Indifference

by , under journalism blog

Elie Wiesel is a man who could have lived a life filled with anger and hatred because he was a victim of the worst kind of anger and hatred. Wiesel is probably the most famous of the Holocaust survivors. Wiesel was born in Romania in 1928. He was 15 years old when he and his father, mother, and three sisters were rounded up with his town’s other Jews and deported to the Auschwitz concentration camp in Poland. Ninety percent of the people sent there were exterminated on arrival. Wiesel’s mother and younger sister were murdered immediately. Wiesel and his father were picked to perform manual labor as long as they could before they too would be killed. Months later they were transferred to the concentration camp at Buchenwald. In the book he later wrote, “Night”, Wiesel recalls seeing his father beaten and being unable to help him. One night he went to sleep on an upper bunk with his father sleeping below. When he awoke the next morning, there was another man in his father’s bunk. He never saw his father again.

Buchenwald was liberated by the US Army in April, 1945. Wiesel survived, as did his two older sisters. He went on to be a journalist, a Nobel Peace Prize winner, a winner of the Presidential Medal of Freedom, founding Chair of the United States Holocaust Memorial and a defender of human rights around the world. He wrote 57 books. He won many awards and delivered many speeches about his experience, and tried to teach people to understand how and why the unthinkable was possible. As the 20th Century came to a close, Wiesel was invited to the White House by President Clinton in 1999 as part of the Millennium Lecture series to talk about the darkness of the past, and to illuminate our journey into the new century. Wiesel said it wasn’t so much anger and hatred that led to the monstrous crimes of the Holocaust. It was indifference.

He called it “The Perils of Indifference”. He said, “…indifference can be tempting-more than that, seductive. It is much easier to look away from victims. It is much easier to avoid such rude interruptions to our work, our dreams, our hopes. It is, after all, awkward, troublesome, to be involved in another person’s pain and despair.
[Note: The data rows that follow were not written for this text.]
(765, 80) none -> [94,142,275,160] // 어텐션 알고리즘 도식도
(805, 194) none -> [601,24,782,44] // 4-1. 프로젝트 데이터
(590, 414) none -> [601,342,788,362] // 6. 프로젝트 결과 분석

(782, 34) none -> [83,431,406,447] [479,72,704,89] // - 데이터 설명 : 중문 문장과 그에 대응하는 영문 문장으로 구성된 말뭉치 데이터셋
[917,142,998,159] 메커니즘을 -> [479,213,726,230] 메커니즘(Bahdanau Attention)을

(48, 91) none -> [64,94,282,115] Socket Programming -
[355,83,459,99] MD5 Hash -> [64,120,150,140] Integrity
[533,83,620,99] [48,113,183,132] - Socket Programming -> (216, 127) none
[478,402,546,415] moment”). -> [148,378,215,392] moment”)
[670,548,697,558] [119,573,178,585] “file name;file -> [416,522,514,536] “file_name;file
Yet, for the person who is indifferent, his or her neighbor are of no consequence. And, therefore, their lives are meaningless. Their hidden or even visible anguish is of no interest. Indifference reduces the other to an abstraction.” Most of us can think of times in our lives, when we’ve been guilty of this feeling.

Wiesel addressed the issue of anger and hatred, “In a way, to be indifferent to that suffering is what makes the human being inhuman. Indifference, after all, is more dangerous than anger and hatred. Anger can at times be creative. One writes a great poem, a great symphony, one does something special for the sake of humanity because one is angry at the injustice that one witnesses. But indifference is never creative. Even hatred at times may elicit a response. You fight it. You denounce it. You disarm it. Indifference elicits no response. Indifference is not a response.”
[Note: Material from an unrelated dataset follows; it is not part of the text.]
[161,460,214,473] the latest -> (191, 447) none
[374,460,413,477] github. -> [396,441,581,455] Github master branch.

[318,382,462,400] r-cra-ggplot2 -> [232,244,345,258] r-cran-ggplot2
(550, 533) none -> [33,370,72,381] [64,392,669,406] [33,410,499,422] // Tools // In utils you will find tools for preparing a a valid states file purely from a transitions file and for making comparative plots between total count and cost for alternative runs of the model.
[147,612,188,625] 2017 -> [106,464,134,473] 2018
Wiesel told the story of the American indifference to the concentration camps. Wiesel said prisoners in the camps thought the outside world didn’t know about the mass murder taking place, or they surely would have come to the rescue, even bombed the railways that carried millions to their deaths. But, President Roosevelt, the State Department, and the Pentagon did know. Roosevelt felt he couldn’t spare the resources to go after the camps, as he tired to defeat the Germans. There were anti-Semites in the State department who didn’t care. Wiesel told the story of the St. Louis. It was German ocean liner carrying over 900 Jews seeking asylum in 1939. The ship first tried to land in Cuba. The United States tried to get the Cubans to accept the refugees. Cuba refused. The captain then tried to dock in the US. Secretary of State Cordell Hull urged Roosevelt not to accept the Jews. Several European countries finally accepted the refugees. It was determined after the war that 254 of those passengers died in the Holocaust.
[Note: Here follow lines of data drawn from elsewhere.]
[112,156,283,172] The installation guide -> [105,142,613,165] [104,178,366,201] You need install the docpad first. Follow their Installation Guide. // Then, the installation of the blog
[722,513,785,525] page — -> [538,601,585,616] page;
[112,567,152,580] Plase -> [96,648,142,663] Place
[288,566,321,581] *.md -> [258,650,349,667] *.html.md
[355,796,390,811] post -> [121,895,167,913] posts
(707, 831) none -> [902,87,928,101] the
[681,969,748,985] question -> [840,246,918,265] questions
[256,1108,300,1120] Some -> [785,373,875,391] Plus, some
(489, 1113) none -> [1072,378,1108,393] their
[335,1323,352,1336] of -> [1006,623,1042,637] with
Wiesel died in 2016. He was 87. He was one of the victims and observers of the worst in us. Toward the end of his speech he asks if we learned from the past? Did society change? Have we become less indifferent and more human? This is what we should be asking ourselves as a country and a society. What will we do when the desperate come again seeking safe haven? We should remember Wiesel’s warning, “…indifference is always the friend of the enemy, for it benefits the aggressor-never his victims, whose pain is magnified when he or she feels forgotten…the hungry children, the homeless refugees-not to respond to their plight, not to relieve their solitude by offering them a spark of hope is to exile them from human memory. And in denying their humanity we betray our own.”